カルボニル還元酵素を用いた卵巣癌治療へのアプローチ

内容

卵巣癌は、切除手術や抗がん剤を用いて治療できますが、約70%が再発してしまう問題があります。再発した際には、癌性腹膜炎や最初の治療時の抗癌剤治療による抗癌剤耐性の問題も発生する為、治療がとても困難になります。

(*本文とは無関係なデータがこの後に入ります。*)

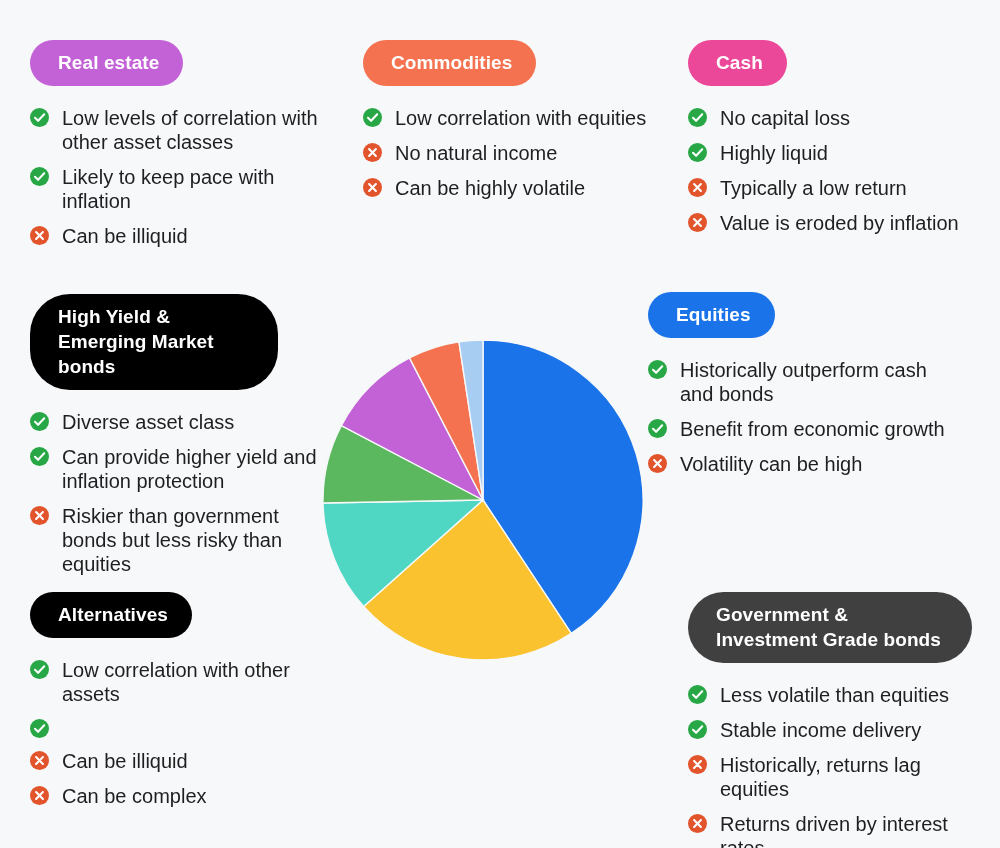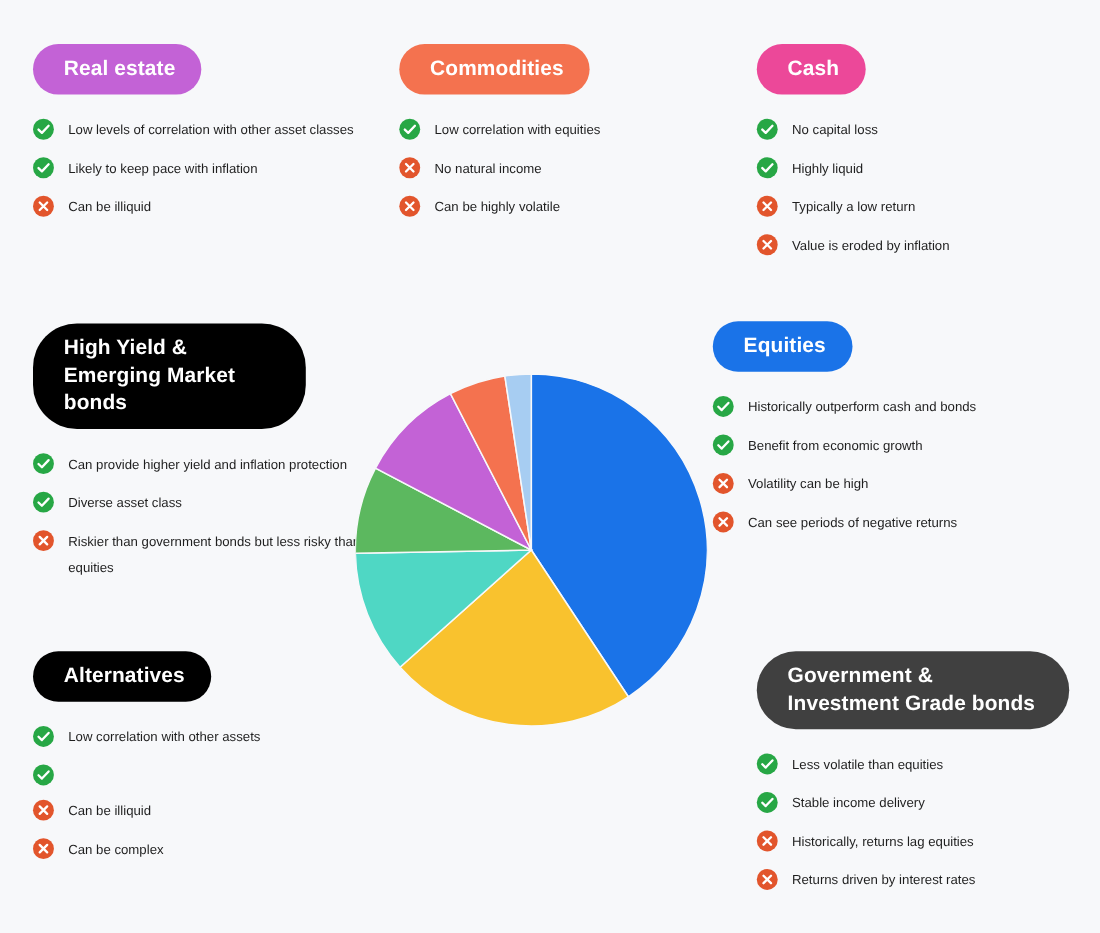--- a/index.html
+++ b/index.html
@@ -47,21 +47,21 @@
     margin-right: 13px;
     margin-top: 2px;
     position: relative;
   }
   .mark.yes { background: #27a745; }
   .mark.no  { background: #e2552c; }
 
   .mark svg { display: block; width: 19px; height: 19px; }
 
   .btext {
-    font-size: 12px;
+    font-size: 20px;
     line-height: 24px;
     color: #1f1f1f;
   }
 
   
   #blk-real-estate        { left: 30px;  top: 40px;  width: 300px; }
   #blk-commodities        { left: 363px; top: 40px;  width: 300px; }
   #blk-cash               { left: 688px; top: 40px;  width: 300px; }
   #blk-high-yield         { left: 30px;  top: 294px; width: 300px; }
   #blk-equities           { left: 648px; top: 292px; width: 300px; }
@@ -170,31 +170,31 @@
           <span class="btext">Value is eroded by inflation</span>
         </div>
       </div></div>
   <div class="asset-block" id="blk-high-yield"><div class="pill" style="background: #000000;">High Yield &amp; Emerging Market bonds</div><div class="bullets">
         <div class="bullet">
           <span class="mark yes">
             <svg viewBox="0 0 19 19">
               <path d="M5 9.8 L8.1 12.8 L14.2 6.3" fill="none" stroke="#ffffff" stroke-width="2.1" stroke-linecap="round" stroke-linejoin="round"></path>
             </svg>
           </span>
+          <span class="btext">Diverse asset class</span>
+        </div>
+        <div class="bullet">
+          <span class="mark yes">
+            <svg viewBox="0 0 19 19">
+              <path d="M5 9.8 L8.1 12.8 L14.2 6.3" fill="none" stroke="#ffffff" stroke-width="2.1" stroke-linecap="round" stroke-linejoin="round"></path>
+            </svg>
+          </span>
           <span class="btext">Can provide higher yield and inflation protection</span>
         </div>
         <div class="bullet">
-          <span class="mark yes">
-            <svg viewBox="0 0 19 19">
-              <path d="M5 9.8 L8.1 12.8 L14.2 6.3" fill="none" stroke="#ffffff" stroke-width="2.1" stroke-linecap="round" stroke-linejoin="round"></path>
-            </svg>
-          </span>
-          <span class="btext">Diverse asset class</span>
-        </div>
-        <div class="bullet">
           <span class="mark no">
             <svg viewBox="0 0 19 19">
               <path d="M6.1 6.1 L12.9 12.9 M12.9 6.1 L6.1 12.9" fill="none" stroke="#ffffff" stroke-width="2.1" stroke-linecap="round"></path>
             </svg>
           </span>
           <span class="btext">Riskier than government bonds but less risky than equities</span>
         </div>
       </div></div>
   <div class="asset-block" id="blk-equities"><div class="pill" style="background: rgb(26, 115, 232);">Equities</div><div class="bullets">
         <div class="bullet">
@@ -213,28 +213,20 @@
           </span>
           <span class="btext">Benefit from economic growth</span>
         </div>
         <div class="bullet">
           <span class="mark no">
             <svg viewBox="0 0 19 19">
               <path d="M6.1 6.1 L12.9 12.9 M12.9 6.1 L6.1 12.9" fill="none" stroke="#ffffff" stroke-width="2.1" stroke-linecap="round"></path>
             </svg>
           </span>
           <span class="btext">Volatility can be high</span>
-        </div>
-        <div class="bullet">
-          <span class="mark no">
-            <svg viewBox="0 0 19 19">
-              <path d="M6.1 6.1 L12.9 12.9 M12.9 6.1 L6.1 12.9" fill="none" stroke="#ffffff" stroke-width="2.1" stroke-linecap="round"></path>
-            </svg>
-          </span>
-          <span class="btext">Can see periods of negative returns</span>
         </div>
       </div></div>
   <div class="asset-block" id="blk-alternatives"><div class="pill" style="background: #000000;">Alternatives</div><div class="bullets">
         <div class="bullet">
           <span class="mark yes">
             <svg viewBox="0 0 19 19">
               <path d="M5 9.8 L8.1 12.8 L14.2 6.3" fill="none" stroke="#ffffff" stroke-width="2.1" stroke-linecap="round" stroke-linejoin="round"></path>
             </svg>
           </span>
           <span class="btext">Low correlation with other assets</span>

これまでの研究で、高脂血症に効果のあるクロフィブリン酸が、既存の卵巣癌抗癌剤と同等の効果がある事を見出すことができました。クロフィブリン酸の投与により、カルボニル還元酵素が誘導されて、生理活性物質プロスタグランジンE2が抑制されます。それによって、血管新生の減少や腫瘍細胞の細胞死が増加し、腫瘍の増大が抑制される事が分かりました。カルボニル還元酵素を強発現した細胞にて、コントロールと比較して腫瘍の退縮を確認しており、マクロファージ等の免疫細胞の影響を考察しています。
マクロファージから産生される腫瘍壊死因子(TNF)αの関与は大きく、これまで知られていなかったカルボニル還元酵素の腫瘍縮小効果機序を明らかにすることで、新たな卵巣癌治療への展開を期待する事ができます。